Dow Jones industrial average futures rose 202 points or 0.5%. S&P 500 futures rose 0.4%. Futures for the Nasdaq 100 climbed about 0.3%.
The 10-year treasury yield it rose to 1.3% on Friday, easing concerns about the economy launched by the bond market on Monday. The ten-year yield fell to a five-month low of 1.13% earlier this week.
“We expect markets to remain turbulent, but a fundamental justification for more aggressive sales is lacking,” Barclays strategists wrote in a note to clients. “In fact, Tuesday’s strong jump shows the animal spirits are intact.”
Strong earnings from technology stocks made investors optimistic ahead of reports of the biggest names in the sector next week. Twitter i Snap each jumped on Thursday after reports of better-than-expected earnings in the second quarter. Twitter traded more than 4% in presale, while Snap rose 17%.
Facebook earned 3% in presale on the results of its competitors on social media. Alphabet added about 1%. Both are reporting next week, along with Apple, Microsoft and Amazon.
In the meantime, American Express reported quarterly results better than expected on Friday morning, boosting its shares by about 3.5% in presale sales. Honeywell he also reported strong earnings, although his stock was down slightly.
Stocks Kimberly-Clark falling by almost 4% after earning reports in line with Wall Street forecasts. He also lowered his forecast for the year, citing higher costs and smaller quantities.

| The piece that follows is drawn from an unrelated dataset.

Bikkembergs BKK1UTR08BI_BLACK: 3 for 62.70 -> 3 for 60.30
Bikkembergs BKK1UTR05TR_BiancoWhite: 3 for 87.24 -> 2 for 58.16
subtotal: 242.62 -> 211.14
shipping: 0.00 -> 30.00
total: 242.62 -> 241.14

Major US indices have closed Regular trading on Thursday more to achieve a three-day winning streak. The Dow rose 25.35 points, or 0.07%. The S&P 500 climbed 0.2% more. The technically heavy Nasdaq Composite led the markets with an increase of 0.36%.
All three U.S. stock averages are rapidly ending the week in the green, bouncing off last week’s losses i Sharp sales on Monday. The Dow fell more than 700 points to start the week as yields fell, upsetting equity investors about the economy.

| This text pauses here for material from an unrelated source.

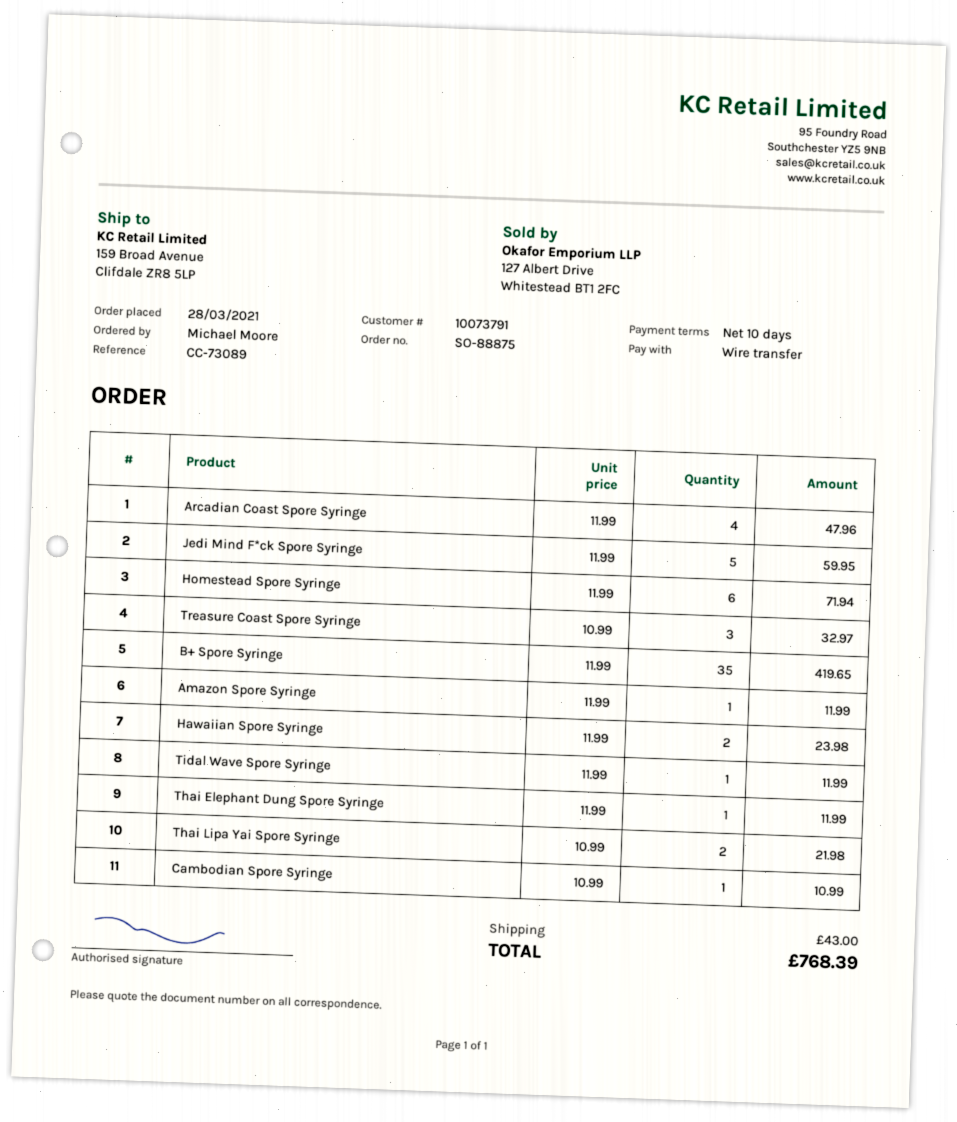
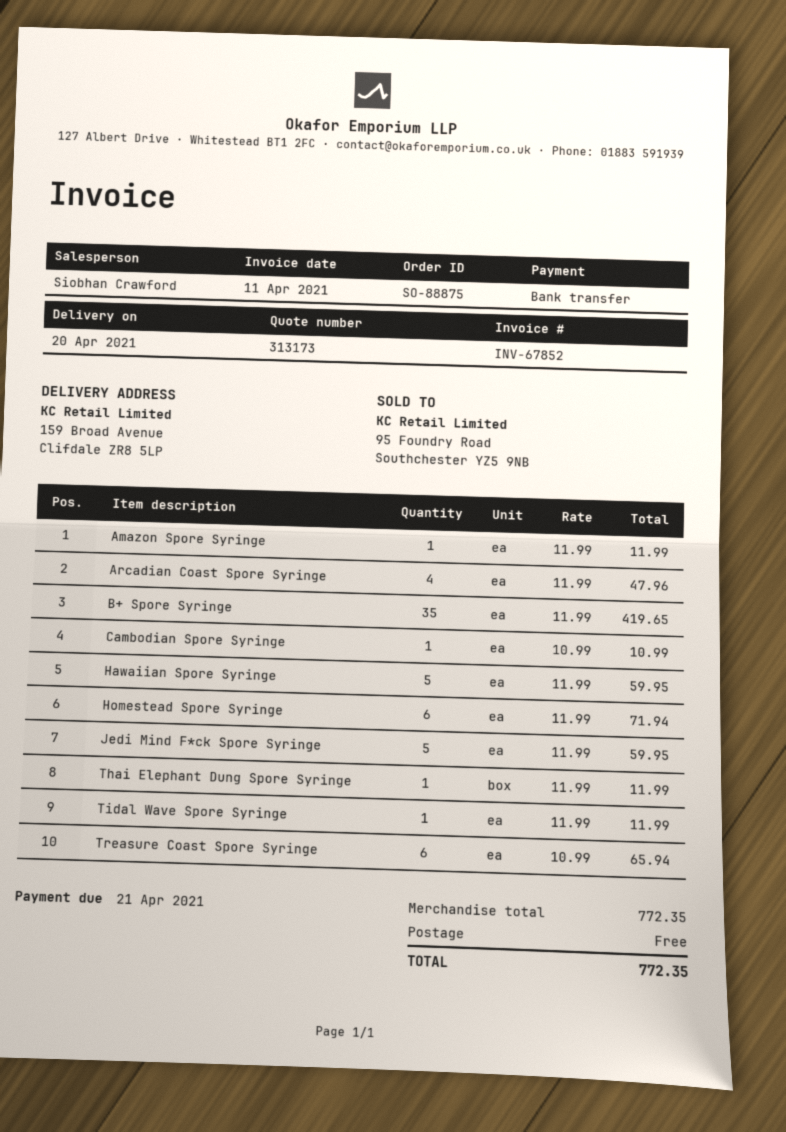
Treasure Coast Spore Syringe: 3 x 10.99 = 32.97 -> 6 x 10.99 = 65.94
Hawaiian Spore Syringe: 2 x 11.99 = 23.98 -> 5 x 11.99 = 59.95
Thai Lipa Yai Spore Syringe: 2 x 10.99 = 21.98 -> none
shipping: 43.00 -> 0.00
total: 768.39 -> 772.35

Now the average starts on Friday with an increase of 0.4% for the week and returns to 1% of the new record. The S&P 500 was up 0.9% for the week and the Nasdaq Composite was up 1.8%. Both are also within 1% of records.
Technical actions took the lead on Thursday and it seemed that they would repeat it on Friday. Microsoft had the most positive impact on the S&P 500 and Nasdaq on Thursday; shares closed 1.7%. Salesforce had the biggest positive impact on the Dow as the software stock rose 2.6% on Thursday.
Power in technology shares also comes with the continuous spread of the highly addictive variant of delta Covid.
“We’ve seen during the depths of the pandemic that technology stocks and their earnings are holding up best, so I think a lot of investors are coming back to the well, given that we have a revival in Covid,” Yung-Yu Ma, chief investment strategist at BMO Wealth Management – In, he said. “Long-term interest rates that go down as much as they make those stocks more attractive.”
Overall, the stock market has strengthened a strong earnings reporting season. With a quarter of the S&P 500 already reported, profit growth for the second quarter is expected to reach 76%, according to Refinitive, the best growth since 2009. And profit margins remain amid rising inflation. So far for the second quarter, companies are reporting an average profit margin of 12.8%, according to S&P Global, above historical range.